··· Supplied data ···

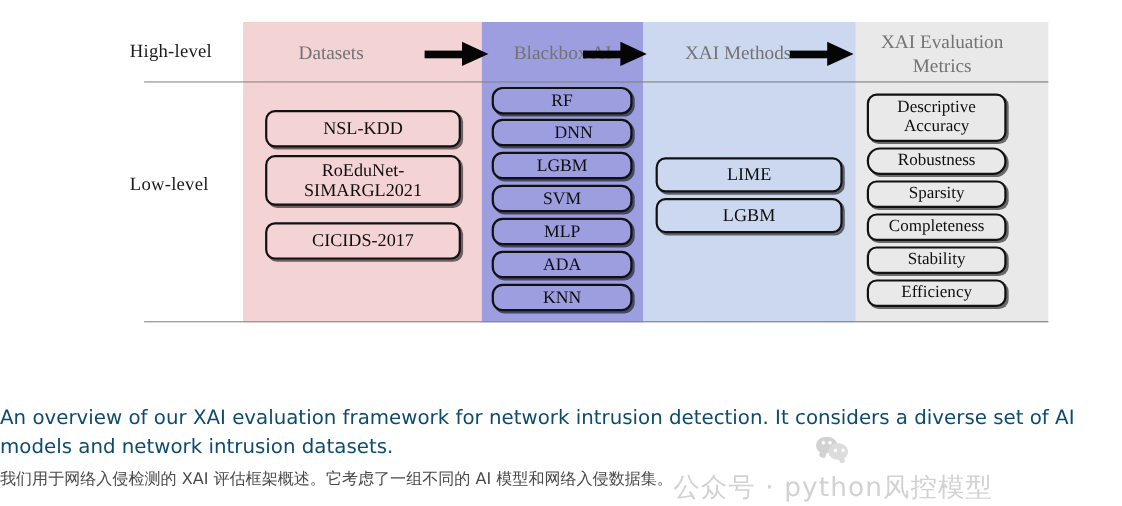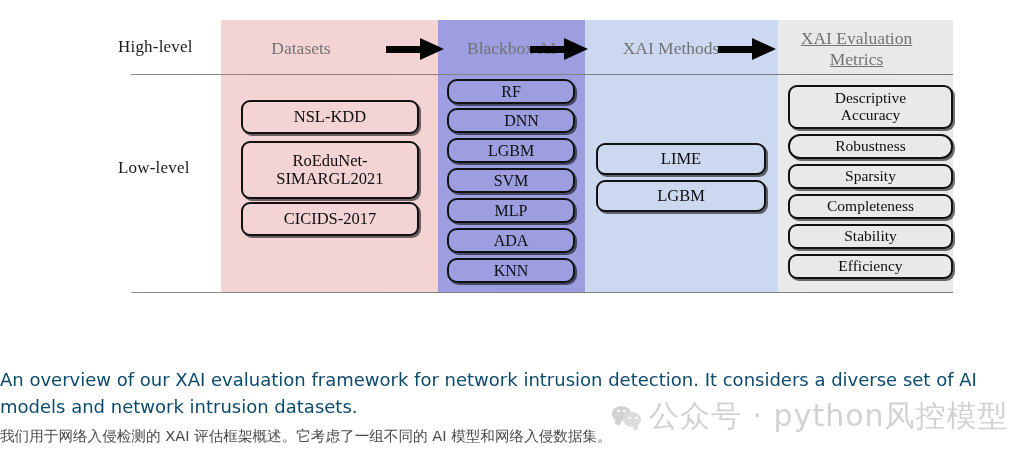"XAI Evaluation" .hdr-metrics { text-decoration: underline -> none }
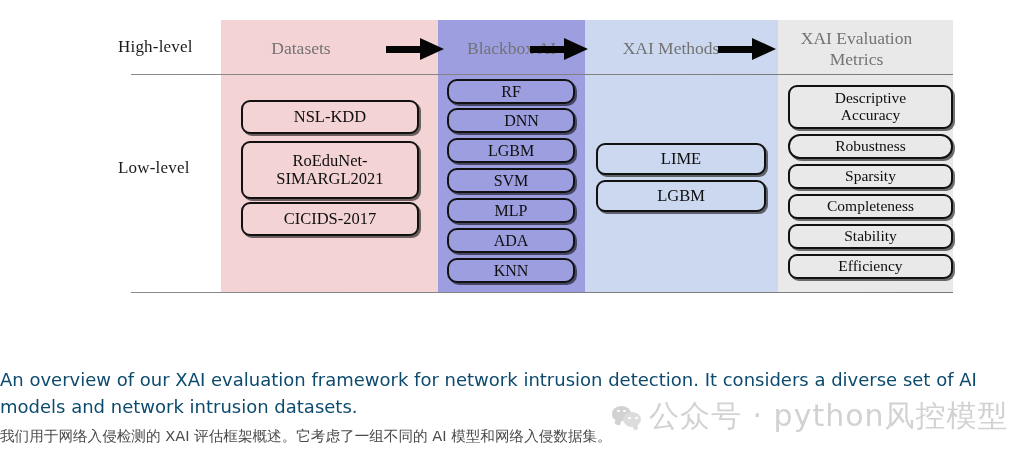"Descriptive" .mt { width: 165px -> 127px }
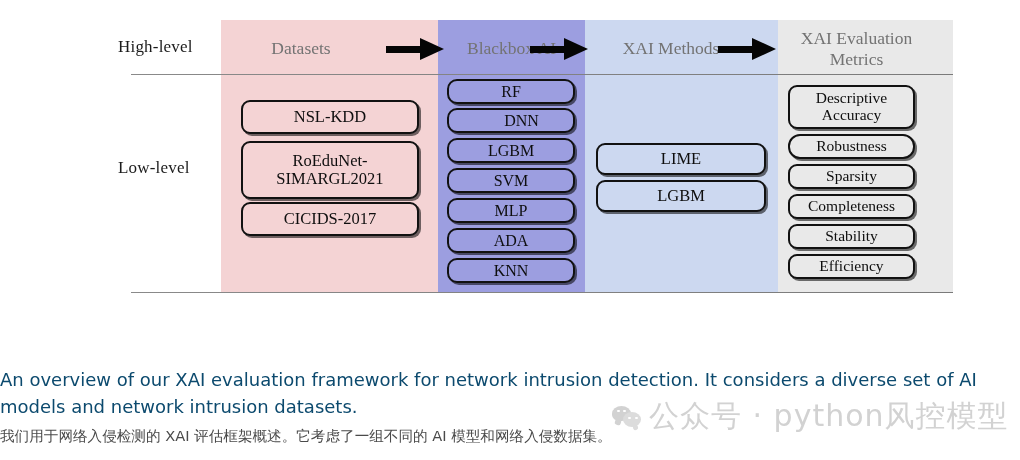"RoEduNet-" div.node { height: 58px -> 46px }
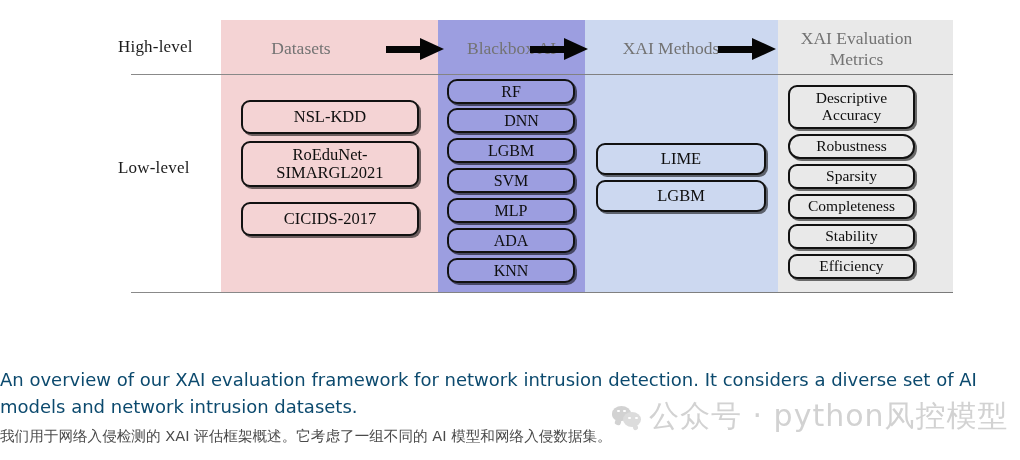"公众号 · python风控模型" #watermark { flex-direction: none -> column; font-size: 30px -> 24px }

···
··· Supplied data ···

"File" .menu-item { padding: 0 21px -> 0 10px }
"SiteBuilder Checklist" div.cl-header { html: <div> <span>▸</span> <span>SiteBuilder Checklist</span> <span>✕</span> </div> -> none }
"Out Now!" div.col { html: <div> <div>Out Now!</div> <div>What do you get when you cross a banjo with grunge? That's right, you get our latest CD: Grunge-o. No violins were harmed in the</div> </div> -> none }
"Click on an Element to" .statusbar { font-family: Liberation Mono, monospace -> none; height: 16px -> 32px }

···

--- Prompt ---
The expected output is every line of the records in which the string "html" appears.

--- Written answer ---
"SiteBuilder Checklist" div.cl-header { html: <div> <span>▸</span> <span>SiteBuilder Checklist</span> <span>✕</span> </div> -> none }
"Out Now!" div.col { html: <div> <div>Out Now!</div> <div>What do you get when you cross a banjo with grunge? That's right, you get our latest CD: Grunge-o. No violins were harmed in the</div> </div> -> none }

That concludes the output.